Friends have asked about our 2019 City Council endorsement process, and we’re happy to share.
Who We Are
Boulder Progressives evolved from online conversations after the 2017 Boulder City Council elections. In the fall of 2018, Masyn Moyer and Jasen Thorpe decided to launch a grassroots effort to support progressive candidates and issues in Boulder County. Their vision took on more urgency when councilmember Jill Adler Grano resigned her seat in January 2019. Working with other core members, Masyn and Jasen began organizing happy hour socials and informational coffee hours, and invited all attendees to share their perspectives and take a role. Boulder Progressives organized organically as a ‘Do-ocracy’, with a Steering Team drawn from the most active participants. Our group is open to any person supporting progressive issues and candidates.
Our Endorsement Criteria
At our public events, attendees identified housing and transportation – especially as they intersect with climate policy – as key issues facing Boulder. We also heard a strong call for racial and social justice and equity to inform all city policies. With these priorities at the forefront, we evaluated candidates holistically (there were no litmus tests). We also looked for evidence of leadership or leadership potential, and the ability to engage underrepresented constituencies in Boulder (e.g. renters, people of color, and young adults).
Our Endorsement Process
Boulder Progressives asked potential candidates to participate in a three-stage vetting process: a public event (the Raucous Caucus), a written questionnaire, and one-on-one interviews. Our Steering Committee reviewed data from the 2015 and 2017 city council elections to identify trends and opportunities in voter turnout. We also evaluated candidates’ strengths and weaknesses as potential councilmembers, particularly given Boulder’s need for excellence in governance, proven leadership, and visionary planning. Finally, we tried to identify candidates who could support and amplify each other’s messages as part of a diverse-yet-united team.

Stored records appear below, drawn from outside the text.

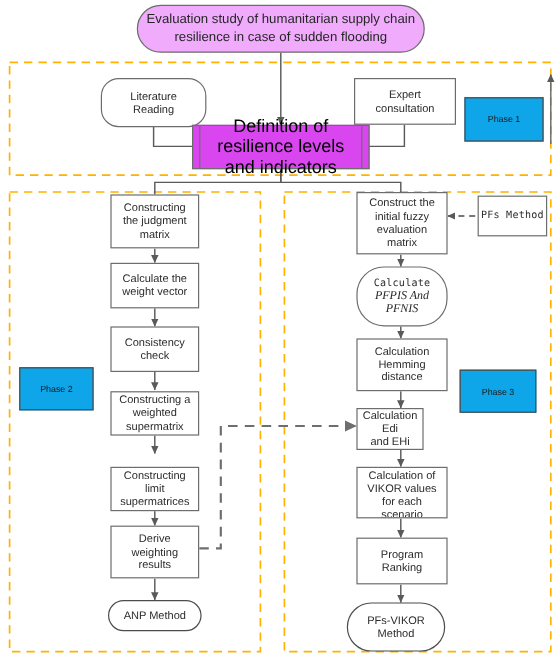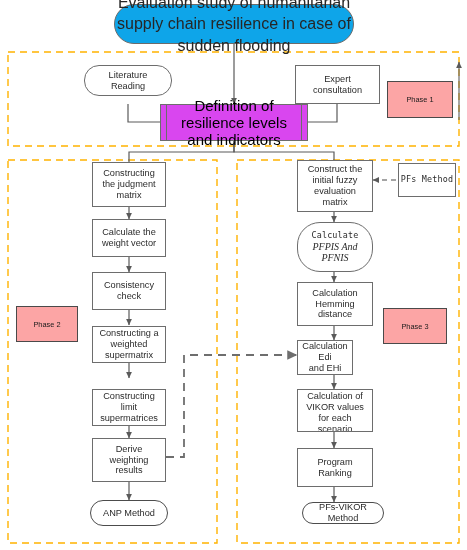"Evaluation study of humanitarian supply" .title-term { background: #0ea5e9 -> #f0abfc; font-size: 16px -> 11px }
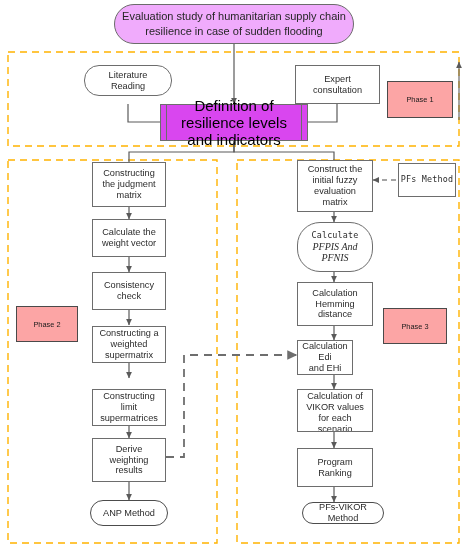"Literature" div.node { height: 31px -> 41px }
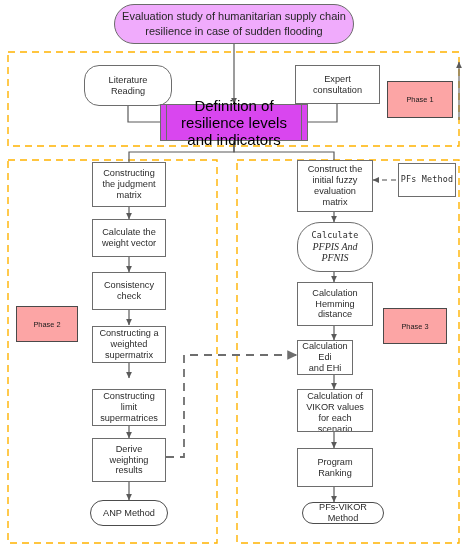"Phase 1" .phase-tag { background: #fca5a5 -> #0ea5e9 }
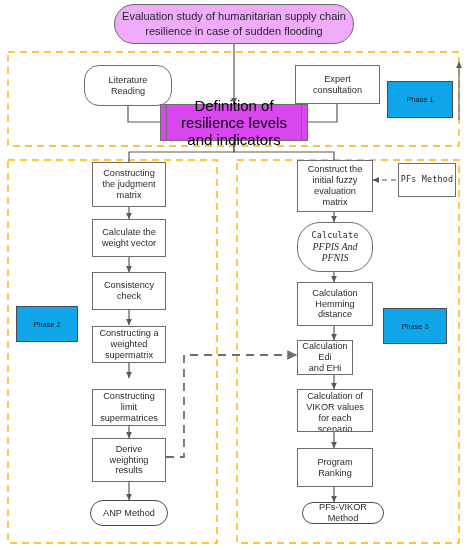"PFs-VIKOR" div.node { height: 22px -> 41px; left: 302px -> 289px }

We had a strong pool of potential candidates, but it’s important to note that we didn’t review everyone who ended up on the ballot. Andy Celani, Brian Dolan, Corina Julca, and Susan Peterson were unknown to us until they filed petitions of candidacy in mid-August. Nikki McCord was invited, but chose not to participate in our endorsement process.
Joining ‘The Coalition’
We joined an umbrella group known as The Coalition to prevent vote-splitting amongst progressive candidates, which was a significant factor in electing a PLAN-Boulder majority in 2017. We also felt that by working with other groups, we could elevate candidates (such as Junie Joseph) and issues (such as police oversight and homelessness) that might not otherwise receive support from established interest groups. Our partnership with Coalition members Better Boulder, Open Boulder, and South Boulder Creek Action Group has involved compromise by all parties, but we are fully committed to the group of candidates we support in common. We have chosen to work within an imperfect electoral system which favors slates (as PLAN-Boulder’s record of success so clearly shows). In the future, we hope to explore reforms to make our local elections more open and equitable.